Next Domino: Spain, As Main Suspect In Rajoy Graft Scandal Has Passport Confiscated
While today's attention was focused on the austerity-crushing defeat of Monti in Italy and the pre-supposition that the ECB being able to use its OMT promise against an ill-disciplined nation fades; there is another super-cell of destruction wending its way towards Berlin (and Brussels). At the perfect time for such things, Reuters reports that the man at the center of Spanish PM Rajoy's political scandal, Luis Barcenas, has been banned from leaving Spain, had his passport revoked, and ordered to report to court twice a month. The millions of dollars in Swiss bank accounts that investigators found that he had deposited and the linkages to Spain's royalty in the so-called 'graft' case are not playing well with the population as unemployment surges above 26%. Judged as a serious flight risk, the high court judge ordered the steps after finding out he was skiing in Canada two weeks ago (where they suspect funds were also transferred). One protester complained, "They are lying to us, and worse than that, scorning us... Enough is enough, we need some accountability."
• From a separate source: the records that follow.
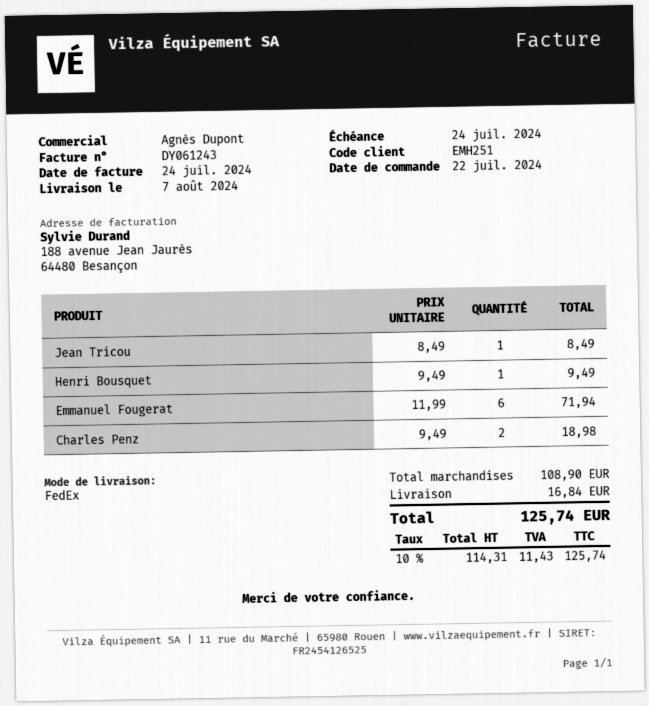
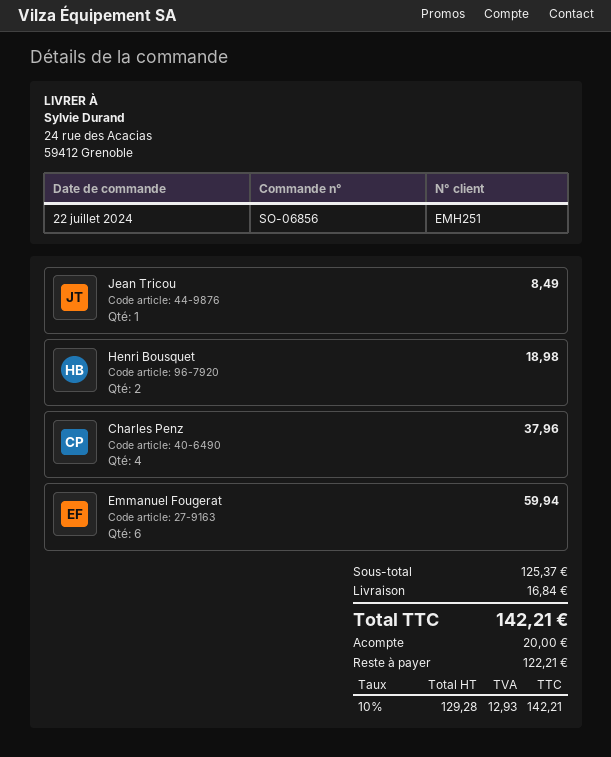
Henri Bousquet: 1 for 9.49 -> 2 for 18.98
Emmanuel Fougerat: 6 for 71.94 -> 6 for 59.94
Charles Penz: 2 for 18.98 -> 4 for 37.96
subtotal: 108.90 -> 125.37
net: 114.31 -> 129.28
tax: 10% = 11.43 -> 10% = 12.93
total: 125.74 -> 142.21

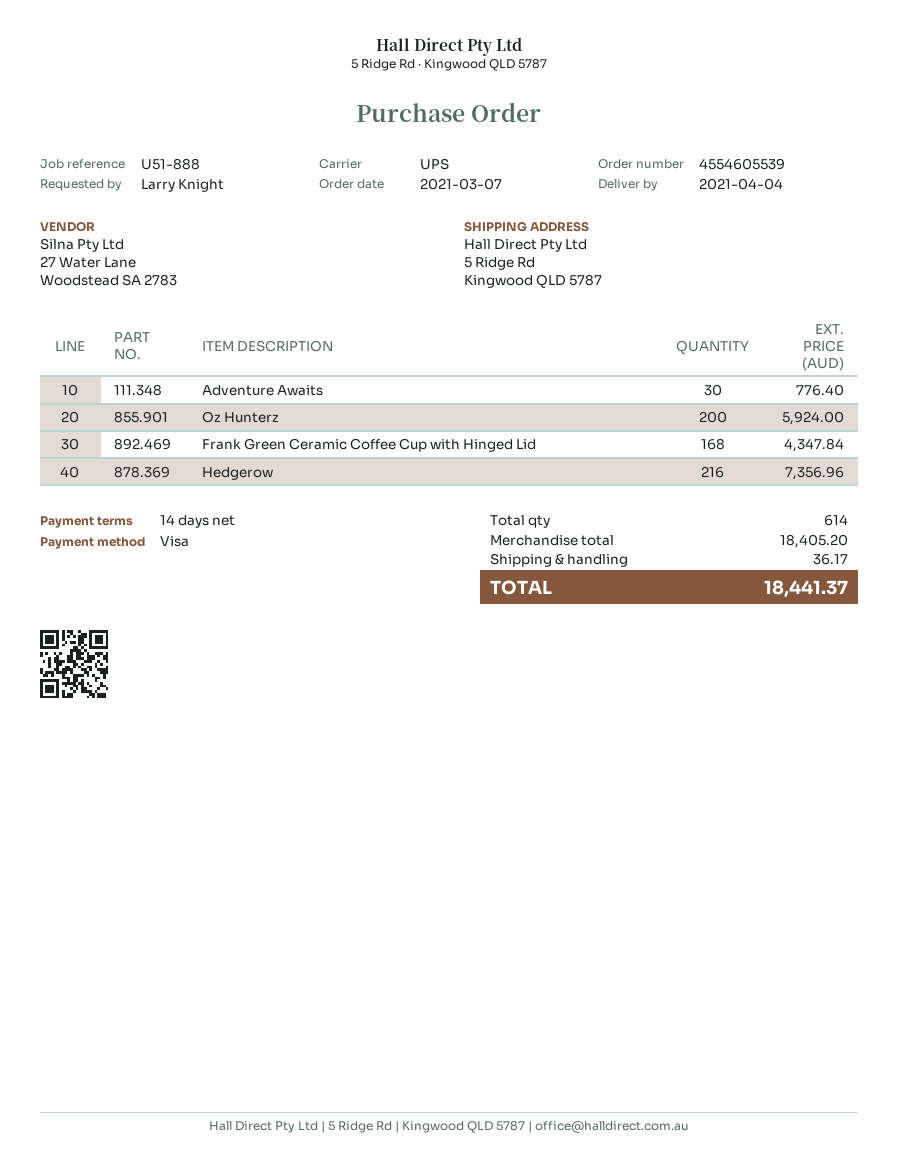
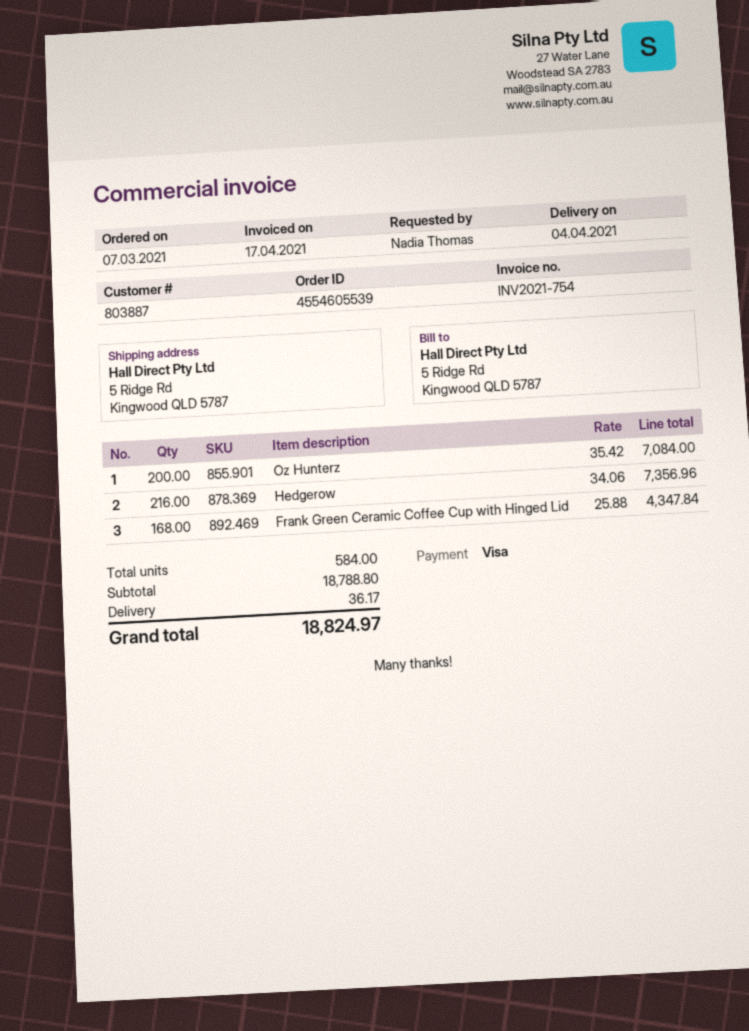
ordered by: Larry Knight -> Nadia Thomas
Adventure Awaits: 30 for 776.40 -> none
Oz Hunterz: 200 for 5924.00 -> 200 for 7084.00
total quantity: 614 -> 584
subtotal: 18405.20 -> 18788.80
total: 18441.37 -> 18824.97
A former treasurer of Spain's ruling party, at the heart of a corruption scandal that has hurt Prime Minister Mariano Rajoy, was ordered to surrender his passport on Monday while judges investigate millions of euros he deposited in Swiss banks.
Luis Barcenas is accused of using his position to take bribes, evade taxes by hiding the proceeds in Switzerland and launder money through shell companies, charges that carry prison sentences of up to six years and fines.
The long-running High Court investigation of Barcenas and a graft case involving the son-in-law of Spain's king have enraged Spaniards at a time when deep recession has pushed unemployment to 26 percent and the government has slashed public spending.
After three hours of questioning Barcenas in a closed-door court hearing, High Court examining judge Pablo Ruz ordered steps be taken to restrict the suspect's movements as there was "a serious risk" he might attempt to flee.
Ruz banned Barcenas from leaving Spain, seized his passport and ordered him to report to a court twice a month.
Barcenas, 55, an avid mountaineer who once scaled Everest, went skiing in Canada two weeks ago, according to media reports. Some of these reports said the police suspected he also used the ski trip to move funds he holds there.
Then, El Pais newspaper published extracts from what it said were secret PP account books that Barcenas kept for almost 20 years, showing cash donations from construction magnates that were distributed to Rajoy and other party leaders.
Barcenas says the money in the Swiss accounts is from legitimate business activities, but Ruz's investigation has cast doubt on that defence,
Rajoy has denied any wrongdoing, either personal or by the party.
The Barcenas scandal has soured a public mood already bitter over joblessness, cuts to education, health spending and public sector wages, and the 40 billion euros in public funds spent on rescuing failed banks.
"They are lying to us, and worse than that, scorning us... Enough is enough, we need some accountability," said Ana, 59, a civil servant from Madrid who declined to give her last name.